Victoria is a natural fit for Chobani as Australia’s largest dairy-producing state. Premium milk is paramount to the company’s success. Chobani’s Greek yoghurt uses a high proportion of milk in the production process, compared to other varieties.

‘A great product starts with great ingredients,’ says Radford. ‘Australia has a wealth of riches in food quality. It’s a gold mine of ingredients, especially high-quality milk.

‘Food safety standards here are some of the highest in the world. There’s a huge amount of trust in Australian-manufactured food products.’ 

Taking advantage of Australia’s wide-ranging FTAs

Food security is a prominent concern throughout Asia-Pacific, a target market for Chobani. 

Chobani exports to Malaysia, Singapore, Thailand, the Maldives and China. The Asia-Pacific region will account for two-thirds of the global middle class (3.5 billion people) by 2030 (Source: World Economic Forum). This will push demand for food and beverages.

Chobani plans to expand its footprint with the help of Australia’s network of FTAs. 

‘Australia has so many great FTAs with the Asia-Pacific,’ says Radford. ‘The FTAs take away the cost of exporting – removing or reducing barriers, such as tariffs. We don’t want to be an expensively priced niche player. Our aim is to supply better food for all people.’

Eyeing the alternatives, diversifying the product line

Chobani is tapping into the worldwide trend for plant-based alternatives. The company is investing to manufacture oat-based products in Victoria. 

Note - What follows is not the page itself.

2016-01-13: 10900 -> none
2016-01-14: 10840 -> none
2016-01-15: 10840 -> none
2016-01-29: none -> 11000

‘Oat is our big player right now,’ says Radford. ‘Plant-based milks will allow us to move into other areas, like ice cream and drinks. There’s big demand for non-dairy-based products in Asia. Local production means we can adapt and innovate quickly.’

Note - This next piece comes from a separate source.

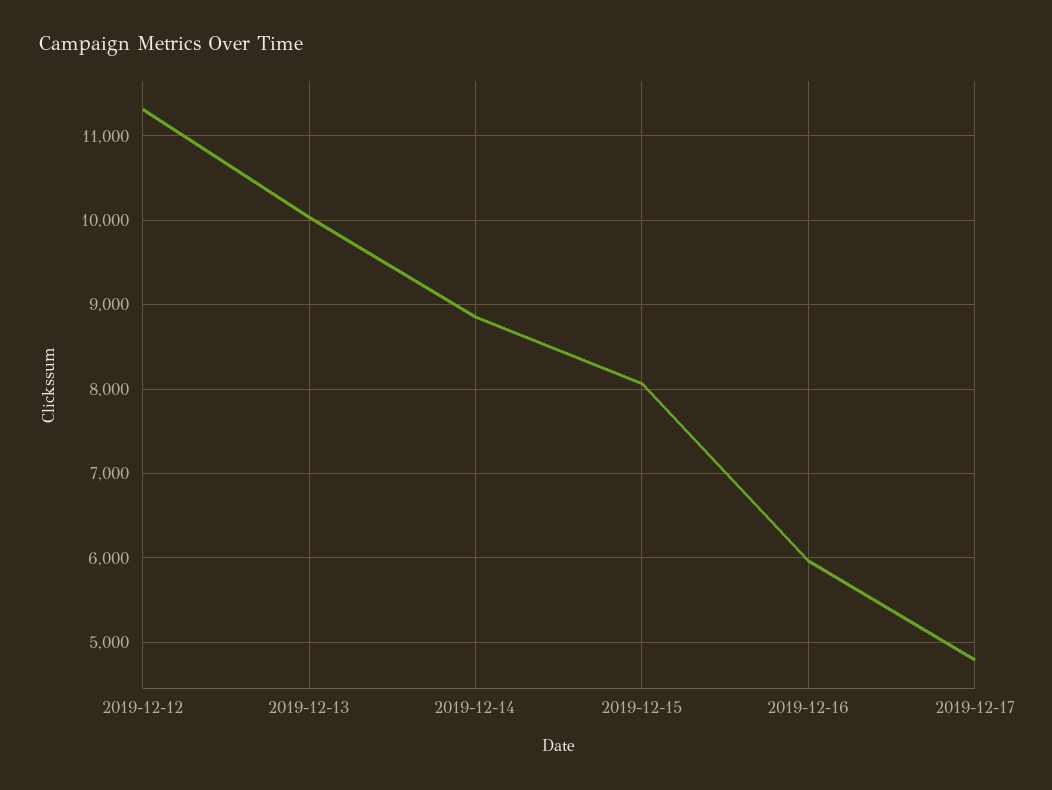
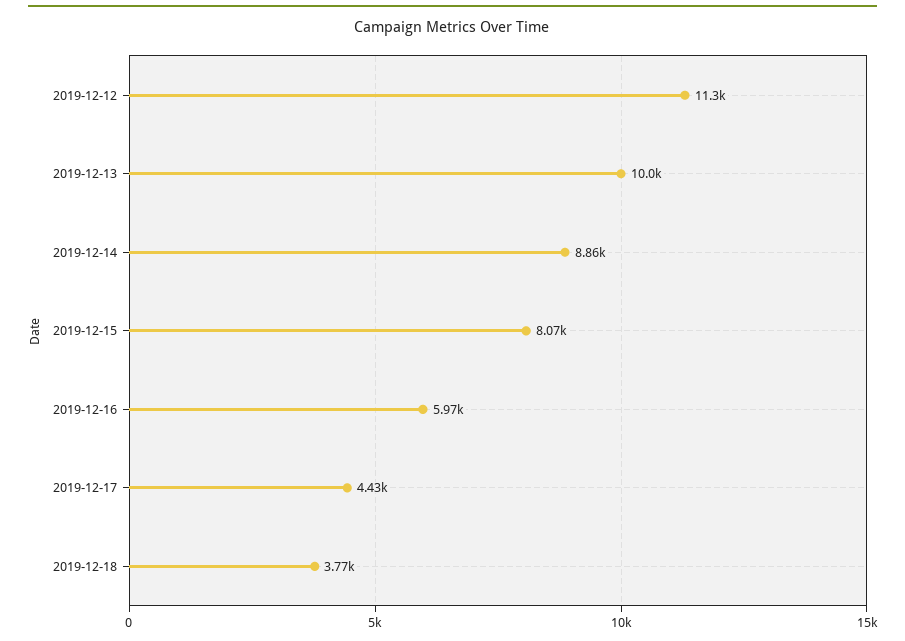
2019-12-17: 4800 -> 4430
2019-12-18: none -> 3770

The new Dandenong South facility will include a high-tech research and development hub. ‘This scalability pathway is important for us from an innovation perspective,’ she says. ‘We feel confident innovating in a market like Australia because of its regulatory environment.’

Savvy market insights from Austrade

Austrade has worked with Chobani as it rolls out its expansion plans.

‘Austrade is helping our growth aspirations across the region,’ says Radford. ‘The experts on the ground are a great resource. They let us know about government grants or legislative changes happening in the market. They helped us source oat suppliers in Australia.’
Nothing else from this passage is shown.